With the Cavs likely to start James at power forward, Marcus Morris will start for Boston in place of Aron Baynes. Baynes started all five games in the conference semifinals, but didn’t start any of the Celtics’ three regular season games vs. Cleveland. Gordon Hayward started the first game of the season and Morris started the other two meetings, with Al Horford at center.

Either way, Morris will get his turn. And though Celtics coach Brad Stevens made it clear that defending James is “totally a collective effort,” Morris is ready, as Adam Himmelsbach writes in the Boston Globe

When the Celtics agreed to sign Gordon Hayward to a max contract last summer, they knew they would have to make a trade to free up the necessary salary-cap space. They acquired Marcus Morris from the Pistons for Avery Bradley because they liked his versatility, his shooting, and his toughness. But when Morris arrived in Boston for the first time last September, Celtics coach Brad Stevens met with him and made another reason for the team’s interest quite clear.

“When I first got here, I wasn’t sure why, or where I was going to fit,” Morris said. “And Brad sat me down and said, ‘We brought you here to be able to defend LeBron [James] when we get to the Eastern Conference finals.’ And we’re here now.”

“I’d say it’s a little amazing to know that this situation was going to happen back in September. For them to be able to see this far, and it to come out to play how it is, it’s a little amazing. So I’m here to fulfill the dream.”

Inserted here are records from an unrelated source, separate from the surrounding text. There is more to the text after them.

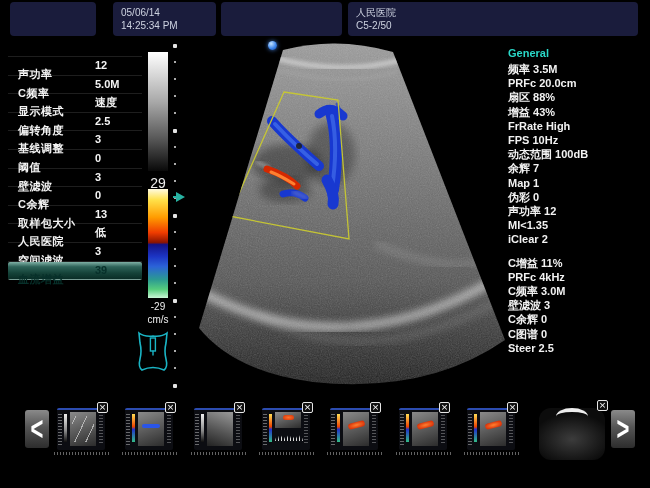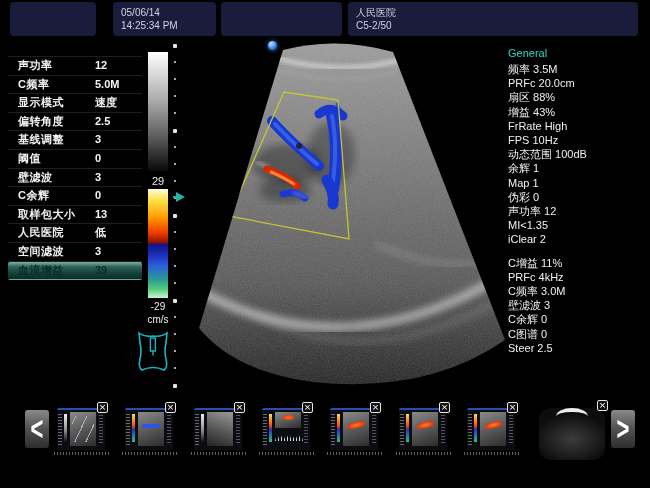--- a/index.html
+++ b/index.html
@@ -55,7 +55,7 @@
      box-shadow:0 0 4px rgba(80,150,255,.8);}
 
   
-  .right-panel{position:absolute;left:508px;top:46px;width:140px;font-size:11px;font-weight:normal;}
+  .right-panel{position:absolute;left:508px;top:46px;width:140px;font-size:11px;font-weight:bold;}
   .rp-header{color:#2ad8c8;line-height:15px;margin-bottom:1px;}
   .rp-line{color:#f2f2f2;line-height:14.2px;white-space:nowrap;}
   .rp-gap{height:9px;}

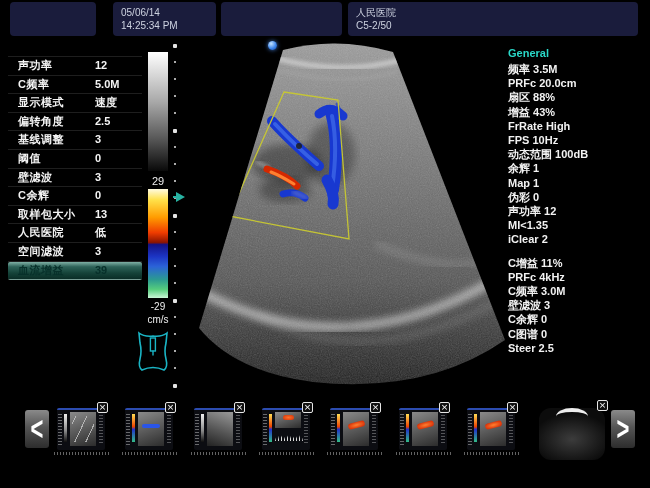--- a/index.html
+++ b/index.html
@@ -20,7 +20,7 @@
   .left-panel{position:absolute;left:8px;top:56px;width:134px;border-top:1px solid rgba(120,120,120,.25);}
   .lrow{position:relative;height:17.6px;line-height:17.6px;font-size:11px;font-weight:bold;
         border-bottom:1px solid rgba(120,120,120,.25);white-space:nowrap;}
-  .llab{position:absolute;left:10px;color:#f4f4f4;letter-spacing:.5px;}
+  .llab{position:absolute;left:10px;color:#f4f4f4;letter-spacing:.5px;margin-top:9px;}
   .lval{position:absolute;left:87px;color:#f4f4f4;}
   .lrow.hl{background:linear-gradient(180deg,#7fb0a5 0%,#2e6359 28%,#154339 65%,#0a2d26 100%);
            border-radius:2px;}

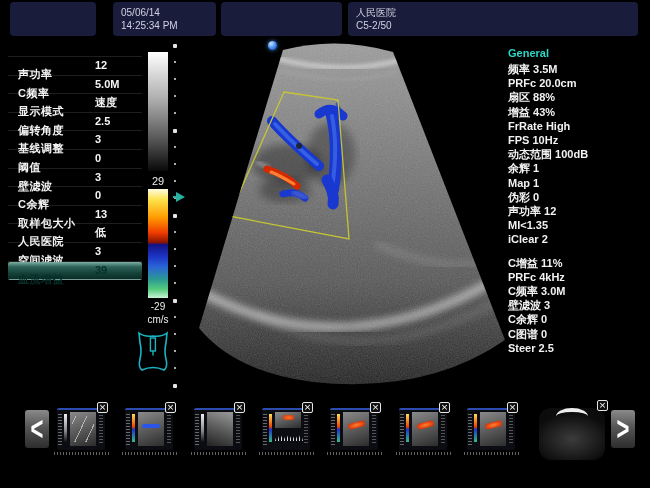--- a/index.html
+++ b/index.html
@@ -277,7 +277,7 @@
         <div class="rp-line">FrRate High</div>
         <div class="rp-line">FPS 10Hz</div>
         <div class="rp-line">动态范围 100dB</div>
-        <div class="rp-line">余辉 1</div>
+        <div class="rp-line">余辉 7</div>
         <div class="rp-line">Map 1</div>
         <div class="rp-line">伪彩 0</div>
         <div class="rp-line">声功率 12</div>

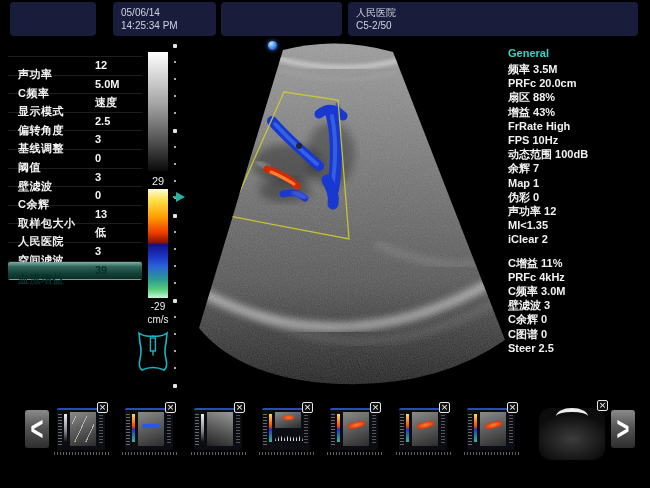--- a/index.html
+++ b/index.html
@@ -29,7 +29,7 @@
   
   .graybar{position:absolute;left:148px;top:52px;width:20px;height:119px;
            background:linear-gradient(180deg,#fff 0%,#e6e6e6 12%,#a8a8a8 42%,#5a5a5a 72%,#090909 100%);}
-  .vmax{position:absolute;left:146px;top:175px;width:24px;text-align:center;font-size:11px;color:#eee;}
+  .vmax{position:absolute;left:146px;top:175px;width:24px;text-align:center;font-size:14px;color:#eee;}
   .colorbar{position:absolute;left:148px;top:189px;width:20px;height:109px;
     background:linear-gradient(180deg,
       #fffbe0 0%,#ffe14a 10%,#ff9c00 26%,#ef3c00 40%,#8c1400 49%,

Brown defended James often during last season’s conference finals, but Morris has the most experience against him overall. He guarded James throughout the Pistons’ first-round playoff matchup against the Cavaliers two seasons ago, and he said that experience taught him that he needed more preparation to tackle this unusual challenge.

“I’ve matured,” Morris said. “I obviously got stronger, got smarter as far as watching film. Back then I wasn’t really watching film. Now I’m a student of the game and watching tendencies and watching other players defend him well. I’ve been trying to see the success other defenders had against him and trying to use that and integrate that in what I do.”